Magnus Skjegstad

Just-in-Time Summoning of Unikernels (v0.2)

Jitsu - or Just-in-Time Summoning of Unikernels - is a prototype DNS server that can boot virtual machines on demand. When Jitsu receives a DNS query, a virtual machine is booted automatically before the query response is sent back to the client. If the virtual machine is a unikernel, it can boot in milliseconds and be available as soon as the client receives the response. To the client it will look like it was on the whole time.

Jitsu can be used to run microservices that only exist after they have been resolved in DNS - and perhaps in the future can facilitate demand-driven clouds or extreme scaling with a unikernel per URL. Jitsu has also been used to boot unikernels in milliseconds on ARM devices.

A new version of Jitsu was just released and I'll summarize some of the old and new features here. This is the first version that supports both MirageOS and Rumprun unikernels and uses the distributed Irmin database to store state. A full list of changes is available here.

A Jitsu demo hosting a MirageOS unikernel runs here and nginx on Rumprun here. These demos should be up most of the time, but may occasionally be unstable or unavailable as they are also used to test new features.

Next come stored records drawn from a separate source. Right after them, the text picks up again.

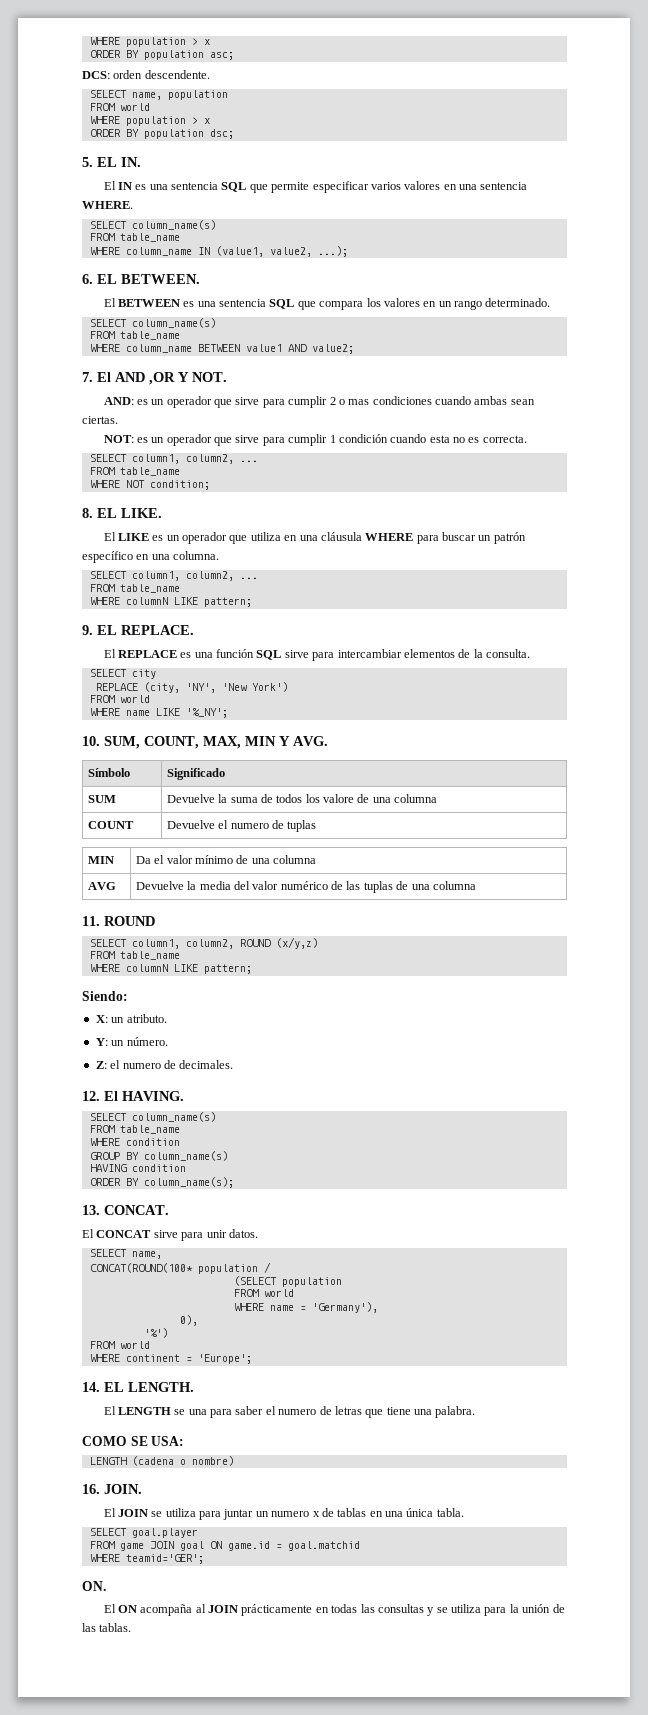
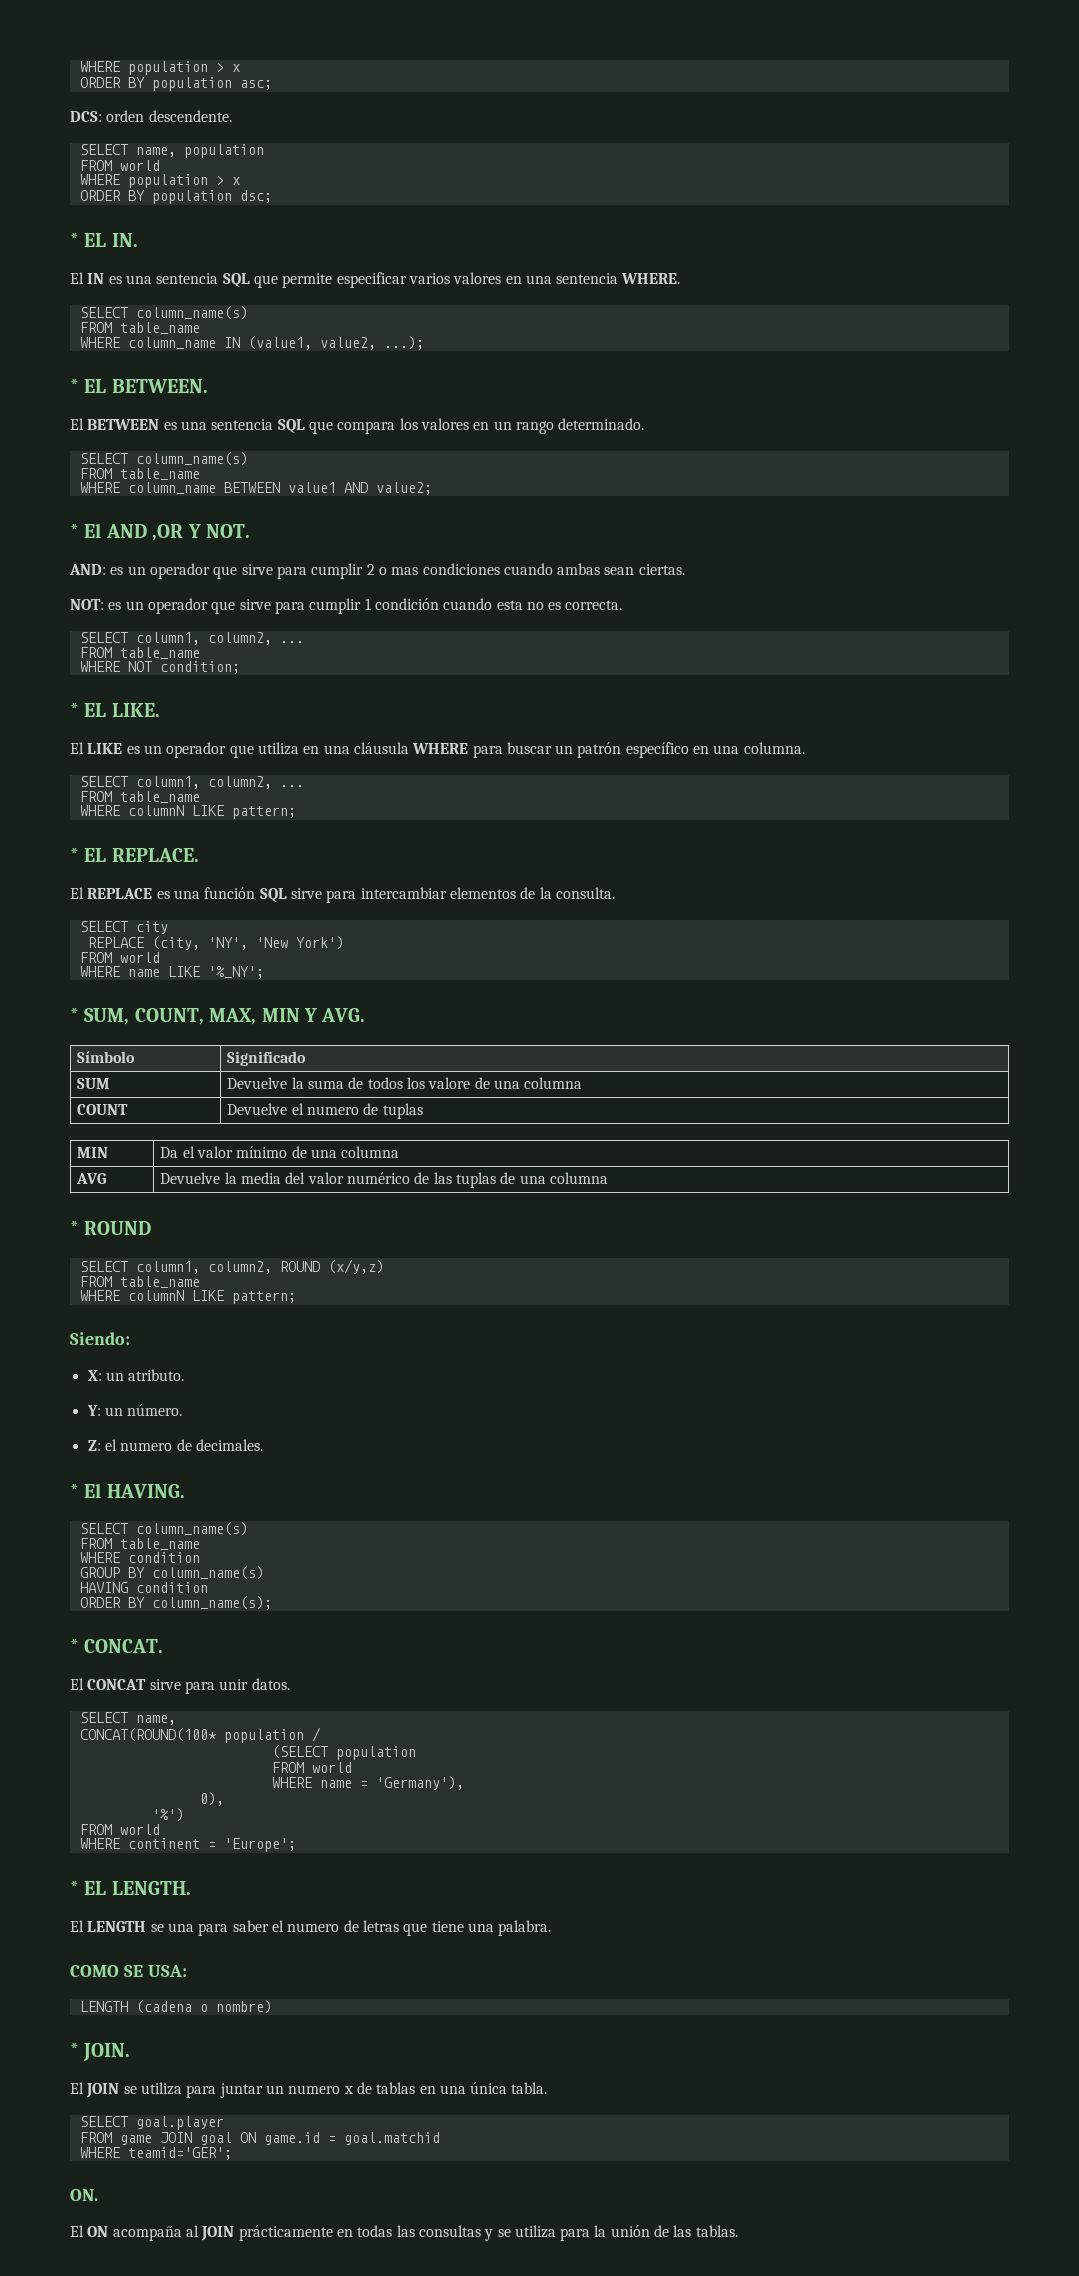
[82,157,93,167] 5. -> [70,233,79,247] *
[82,274,93,284] 6. -> [70,379,79,393] *
[82,372,93,382] 7. -> [70,524,79,538] *
[82,508,93,518] 8. -> [70,703,79,717] *
[82,625,93,635] 9. -> [70,848,79,862] *
[82,736,100,746] 10. -> [70,1008,79,1022] *
[82,916,100,926] 11. -> [70,1221,79,1235] *
[82,1091,100,1101] 12. -> [70,1484,79,1498] *
[82,1205,100,1215] 13. -> [70,1639,79,1653] *
[82,1382,100,1392] 14. -> [70,1881,79,1895] *
[82,1484,100,1494] 16. -> [70,2043,79,2057] *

For more technical details and up to date example configurations with MirageOS and Rumprun, see the Jitsu README.

Overview

How it works

The following figure shows what happens when Jitsu receives a DNS query for a unikernel that is not currently running.

Jitsu

First, the client sends a DNS request to Jitsu. The request is received and checked against a list of domains mapped to unikernels. If there is a match, Jitsu boots the corresponding unikernel VM. When the unikernel has started booting, Jitsu sends a DNS reply to the client containing the future IP address of the unikernel. When the DNS response is received by the client it initiates a TCP connection to the IP address in the DNS response.

Each DNS reply from Jitsu contains a time-to-live (TTL) value that tells the client for how long the reply is valid. This is a feature built into DNS that allows query results to be cached by the client or by other name servers. When the TTL expires, the client will have to send a new DNS query to Jitsu to verify that a cached response still correct. By using low TTL values (typically less than an hour), Jitsu can keep track of how often a unikernel is used and may automatically stop unikernels that have not been requested within a certain time period. By default, unikernels are stopped after 2 x TTL timeout.

Masking boot delays

When Jitsu boots a unikernel and returns the DNS response there is a race between the client and the unikernel. The unikernel has to be able to respond to a TCP request within the time it takes to send the DNS reponse back to the client and for the client to attempt to connect. What happens if the unikernel is unable to complete its boot process in time?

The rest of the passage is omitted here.